Given four or more conditionally convergent series, is there a single $A \subseteq \mathbb N$ that sends them all to infinity?

Notice that I do not require that all of the subseries sum to $\infty$, or that all of them sum to $-\infty$. This may well be impossible, even for just two series $\sum_{n \in \mathbb N}a_n$ and $\sum_{n \in \mathbb N}b_n$, since we may have $a_n = -b_n$ for all $n$. However, we do require that each subseries is made to diverge to either $\infty$ or $-\infty$, and not merely to diverge by oscillation. (If divergence by oscillation is allowed, then the answer to my question becomes a relatively easy yes.)

For one series this is trivial: let $A$ be the set of indices of the positive terms.

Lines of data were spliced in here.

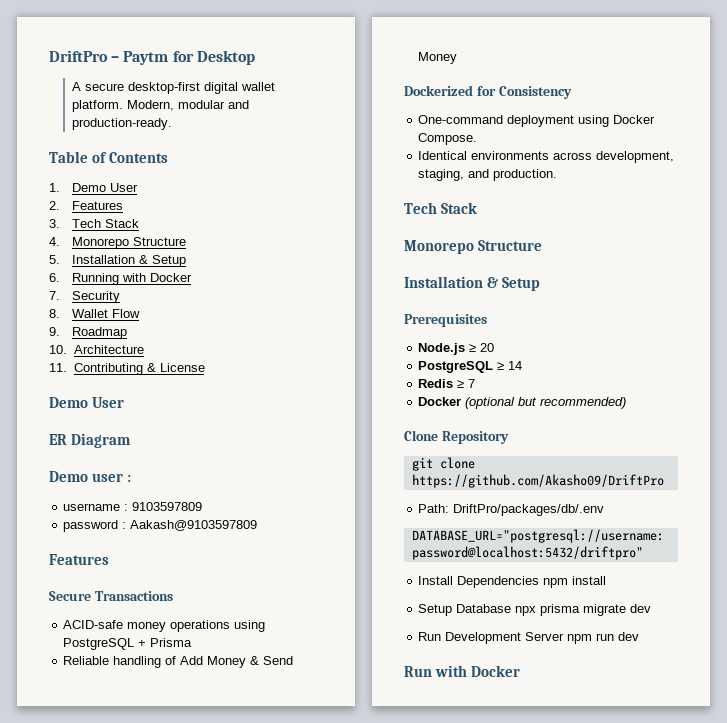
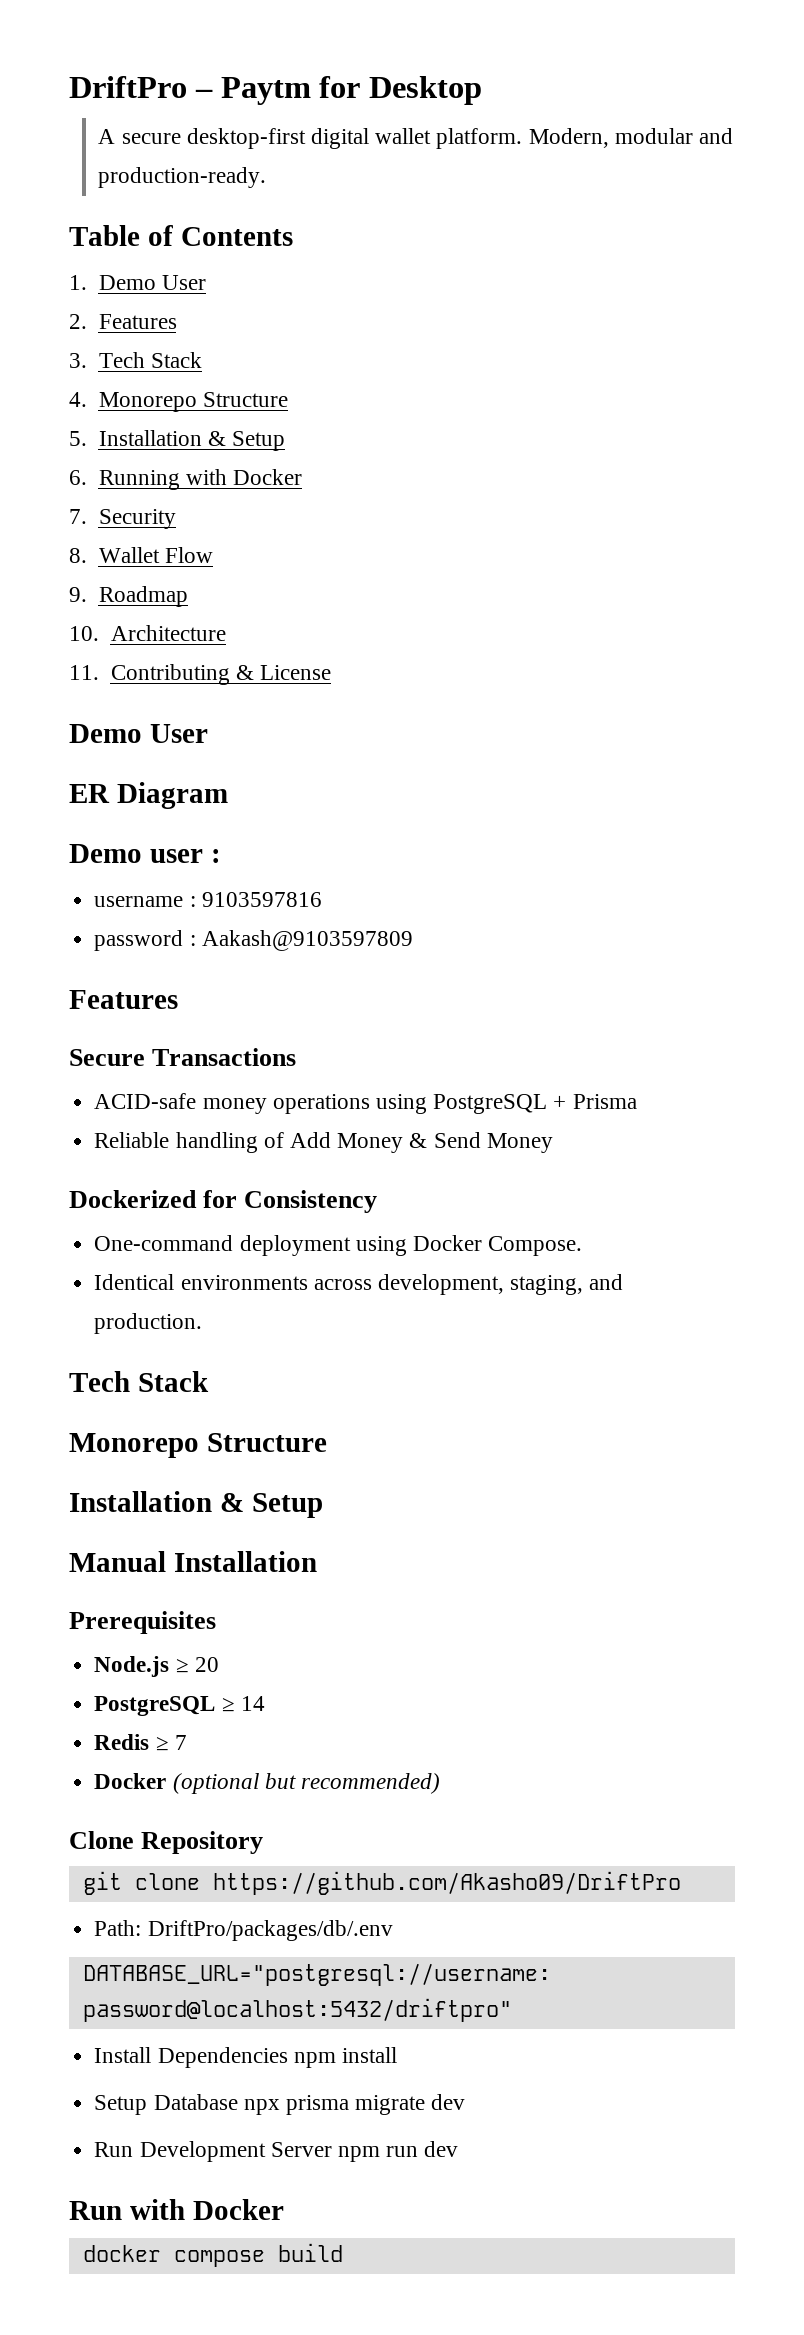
- username : 9103597809
+ username : 9103597816
+ Manual Installation
+ docker compose build

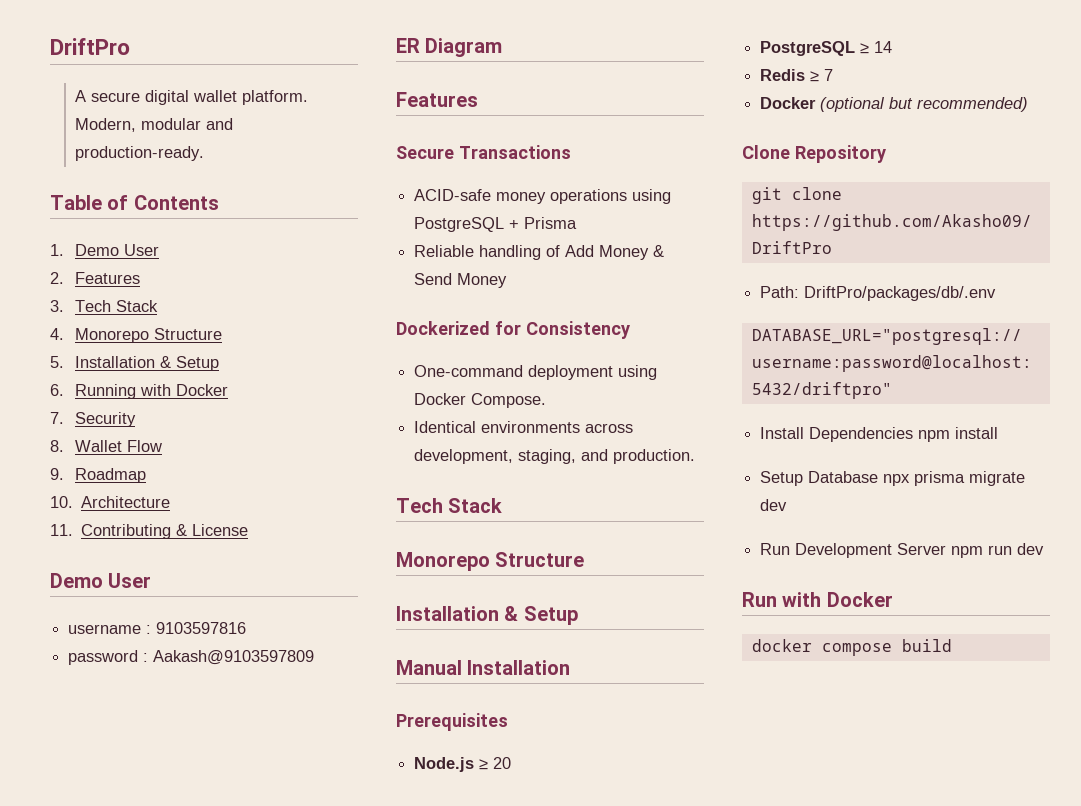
- DriftPro – Paytm for Desktop
+ DriftPro
- A secure desktop-first digital wallet platform.
+ A secure digital wallet platform.
- ER Diagram
- Demo user :
+ ER Diagram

For two series, the question requires thought, but it is doable. [The idea is that two conditionally convergent series naturally partition $\mathbb N$ into four sets, the partition being determined by where each of the series is positive or non-positive. With a little work, you can prove that either one of these four sets works, or else the union of two of them will.]

For three series, I was able to prove that the answer is yes, but my proof is long, complicated, and frankly . . . ugly. I can't help but think that I'm going about it the wrong way, and that there must be a better approach leading to an easier proof.

For four or more series, I'm stumped.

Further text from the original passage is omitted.